Start of Supplied data
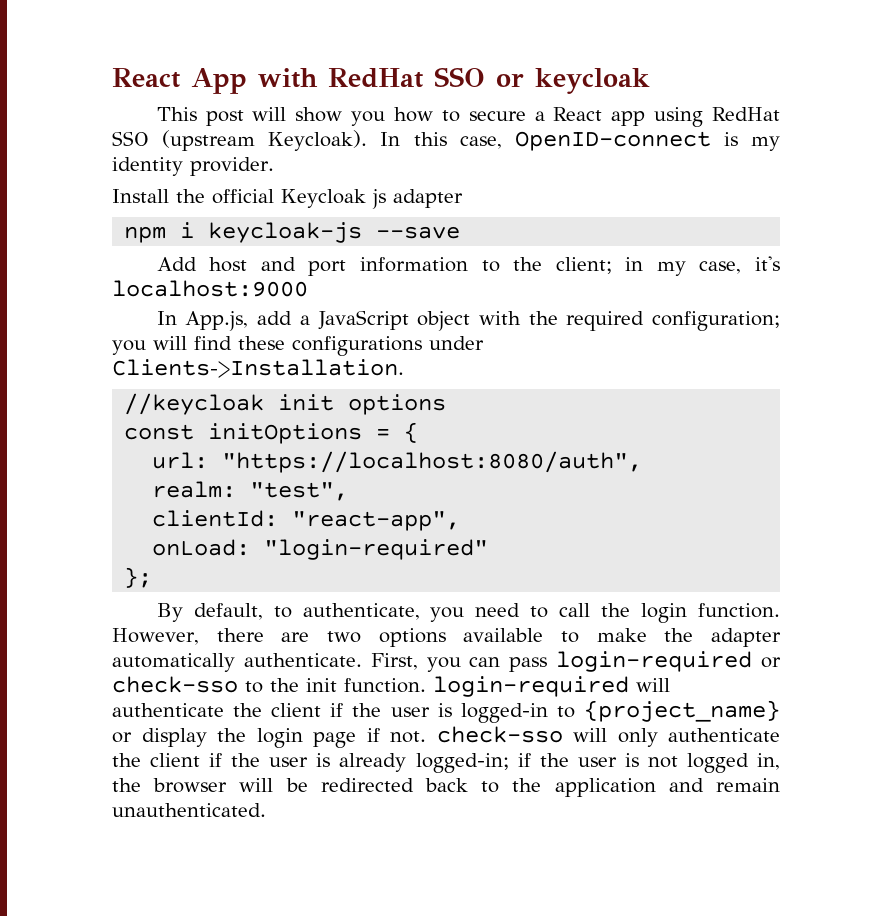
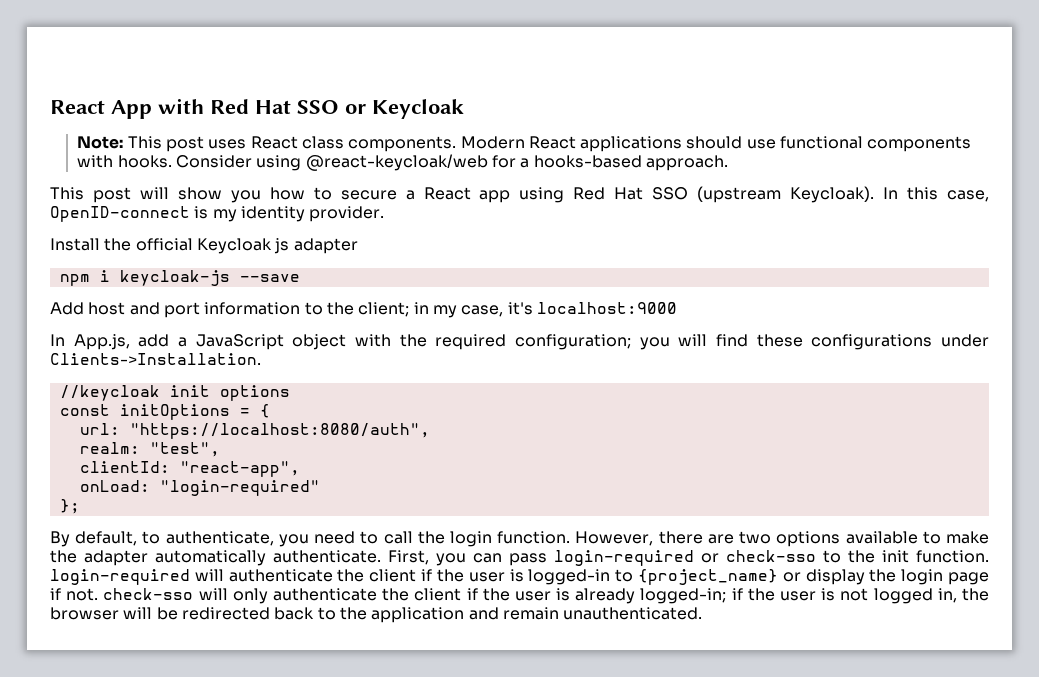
- React App with RedHat SSO or keycloak
+ React App with Red Hat SSO or Keycloak
+ Note: This post uses React class components. Modern React applications should use functional components with hooks. Consider using @react-keycloak/web for a hooks-based approach.
- This post will show you how to secure a React app using RedHat SSO (upstream Keycloak).
+ This post will show you how to secure a React app using Red Hat SSO (upstream Keycloak).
End of Supplied data
### [Work to complete]
Find how many lines contain "post" in the data. Write that number and nothing else.

### [Completed task]
3